═══ Data

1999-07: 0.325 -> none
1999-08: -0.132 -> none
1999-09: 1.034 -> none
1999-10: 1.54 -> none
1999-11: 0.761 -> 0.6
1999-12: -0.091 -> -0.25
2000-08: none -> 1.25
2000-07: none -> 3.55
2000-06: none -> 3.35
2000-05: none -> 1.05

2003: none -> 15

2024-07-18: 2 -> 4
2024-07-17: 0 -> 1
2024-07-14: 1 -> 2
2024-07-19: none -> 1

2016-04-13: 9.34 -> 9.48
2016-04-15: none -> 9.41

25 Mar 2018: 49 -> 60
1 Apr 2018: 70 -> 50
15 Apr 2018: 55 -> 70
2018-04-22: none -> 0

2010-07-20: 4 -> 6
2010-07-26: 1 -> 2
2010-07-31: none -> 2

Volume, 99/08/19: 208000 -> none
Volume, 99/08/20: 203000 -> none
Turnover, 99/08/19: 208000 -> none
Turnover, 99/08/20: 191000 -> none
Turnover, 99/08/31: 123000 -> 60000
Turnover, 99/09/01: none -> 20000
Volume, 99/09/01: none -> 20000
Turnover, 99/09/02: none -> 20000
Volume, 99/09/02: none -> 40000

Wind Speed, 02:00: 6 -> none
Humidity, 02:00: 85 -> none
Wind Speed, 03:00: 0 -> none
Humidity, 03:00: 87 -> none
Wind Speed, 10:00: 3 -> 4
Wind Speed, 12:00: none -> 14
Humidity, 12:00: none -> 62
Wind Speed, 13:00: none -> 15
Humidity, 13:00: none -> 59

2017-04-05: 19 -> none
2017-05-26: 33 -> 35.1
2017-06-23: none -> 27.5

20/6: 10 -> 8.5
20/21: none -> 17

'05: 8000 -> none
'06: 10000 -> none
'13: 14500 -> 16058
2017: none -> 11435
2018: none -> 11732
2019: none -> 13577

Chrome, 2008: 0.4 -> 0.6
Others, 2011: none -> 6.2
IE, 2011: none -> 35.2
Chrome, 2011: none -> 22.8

══════

• Problem:
Your answer should repeat every entry exactly.

• Result of this task:
1999-07: 0.325 -> none
1999-08: -0.132 -> none
1999-09: 1.034 -> none
1999-10: 1.54 -> none
1999-11: 0.761 -> 0.6
1999-12: -0.091 -> -0.25
2000-08: none -> 1.25
2000-07: none -> 3.55
2000-06: none -> 3.35
2000-05: none -> 1.05

2003: none -> 15

2024-07-18: 2 -> 4
2024-07-17: 0 -> 1
2024-07-14: 1 -> 2
2024-07-19: none -> 1

2016-04-13: 9.34 -> 9.48
2016-04-15: none -> 9.41

25 Mar 2018: 49 -> 60
1 Apr 2018: 70 -> 50
15 Apr 2018: 55 -> 70
2018-04-22: none -> 0

2010-07-20: 4 -> 6
2010-07-26: 1 -> 2
2010-07-31: none -> 2

Volume, 99/08/19: 208000 -> none
Volume, 99/08/20: 203000 -> none
Turnover, 99/08/19: 208000 -> none
Turnover, 99/08/20: 191000 -> none
Turnover, 99/08/31: 123000 -> 60000
Turnover, 99/09/01: none -> 20000
Volume, 99/09/01: none -> 20000
Turnover, 99/09/02: none -> 20000
Volume, 99/09/02: none -> 40000

Wind Speed, 02:00: 6 -> none
Humidity, 02:00: 85 -> none
Wind Speed, 03:00: 0 -> none
Humidity, 03:00: 87 -> none
Wind Speed, 10:00: 3 -> 4
Wind Speed, 12:00: none -> 14
Humidity, 12:00: none -> 62
Wind Speed, 13:00: none -> 15
Humidity, 13:00: none -> 59

2017-04-05: 19 -> none
2017-05-26: 33 -> 35.1
2017-06-23: none -> 27.5

20/6: 10 -> 8.5
20/21: none -> 17

'05: 8000 -> none
'06: 10000 -> none
'13: 14500 -> 16058
2017: none -> 11435
2018: none -> 11732
2019: none -> 13577

Chrome, 2008: 0.4 -> 0.6
Others, 2011: none -> 6.2
IE, 2011: none -> 35.2
Chrome, 2011: none -> 22.8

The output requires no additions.